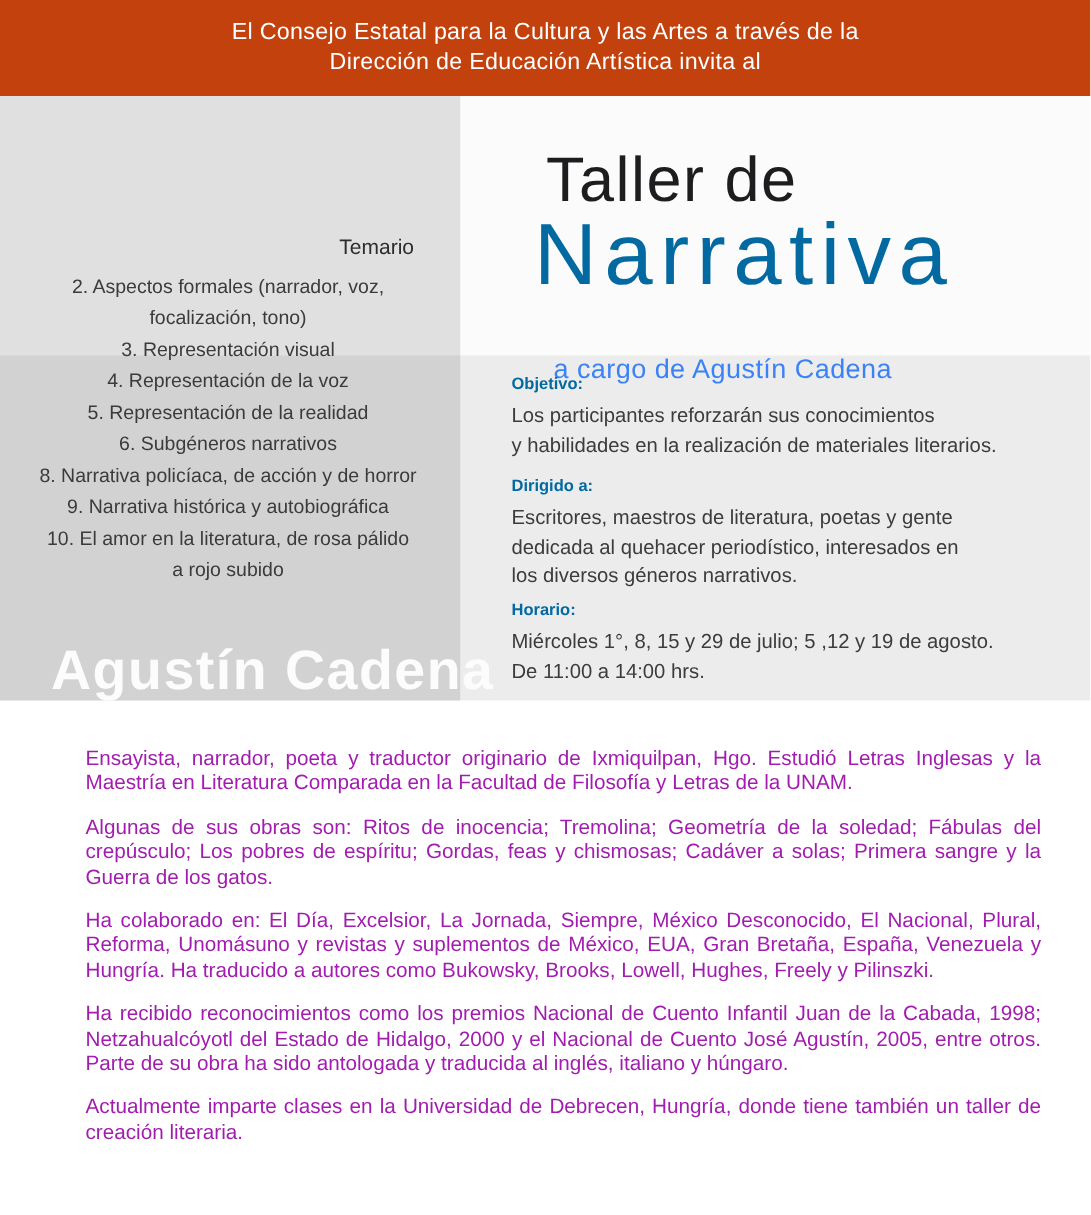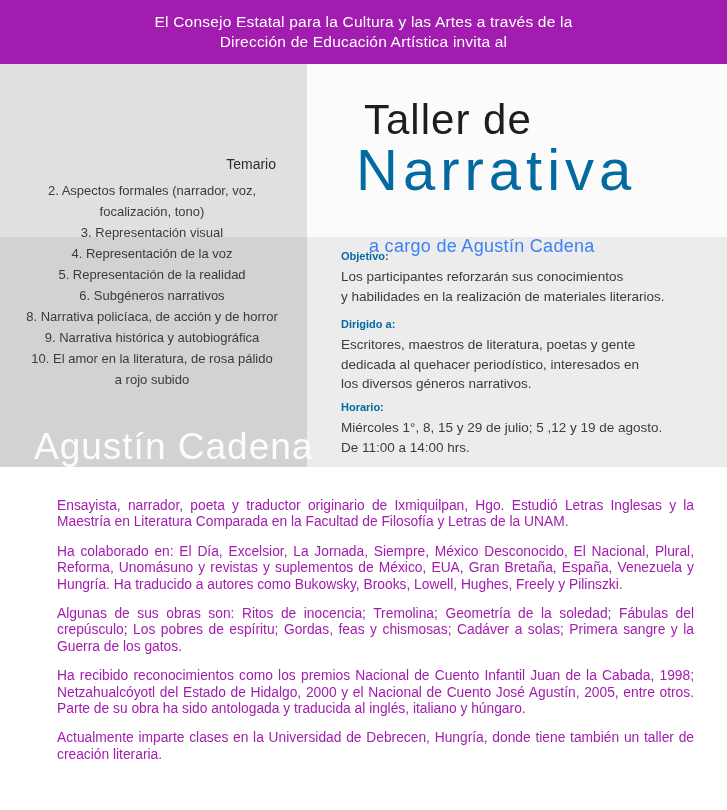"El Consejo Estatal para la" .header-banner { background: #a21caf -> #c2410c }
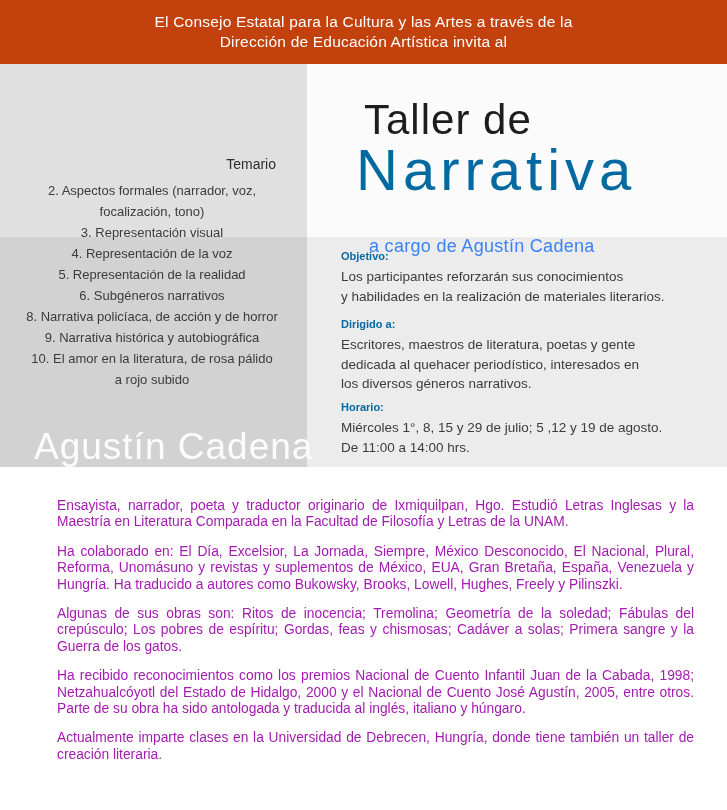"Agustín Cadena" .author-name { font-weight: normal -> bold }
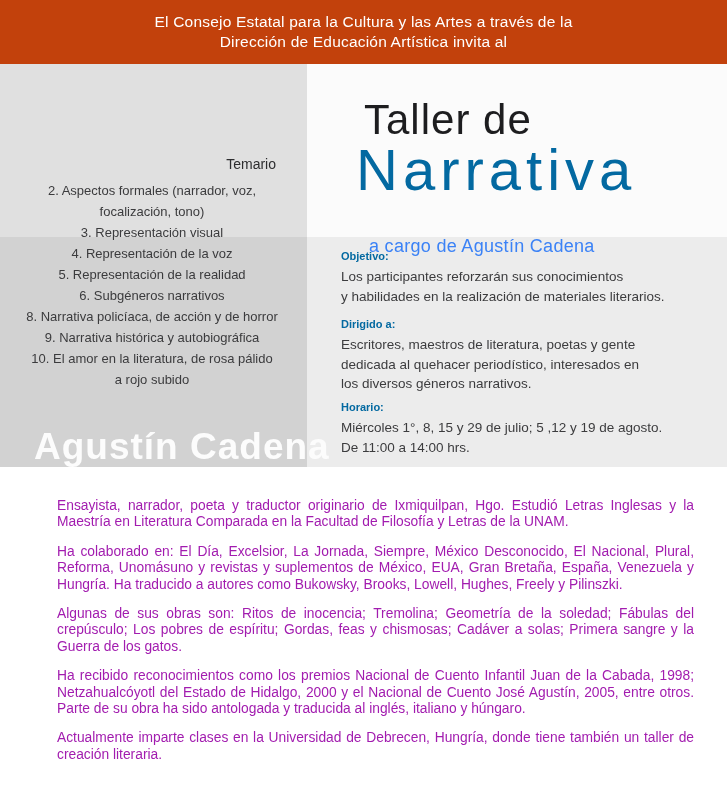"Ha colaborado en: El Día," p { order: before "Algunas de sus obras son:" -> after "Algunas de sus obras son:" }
* * *
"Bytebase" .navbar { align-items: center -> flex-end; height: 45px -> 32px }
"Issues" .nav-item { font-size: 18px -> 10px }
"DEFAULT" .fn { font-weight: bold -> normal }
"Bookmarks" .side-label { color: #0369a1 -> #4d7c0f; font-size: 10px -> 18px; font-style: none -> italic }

- **Problem statement**
In the listing above, find the line with "Consejo Estatal para" and the line with "colaborado en: El". Set down exactly those lines and everything between them, skipping pictures.

- **Exercise response**
"El Consejo Estatal para la" .header-banner { background: #a21caf -> #c2410c }
"Agustín Cadena" .author-name { font-weight: normal -> bold }
"Ha colaborado en: El Día," p { order: before "Algunas de sus obras son:" -> after "Algunas de sus obras son:" }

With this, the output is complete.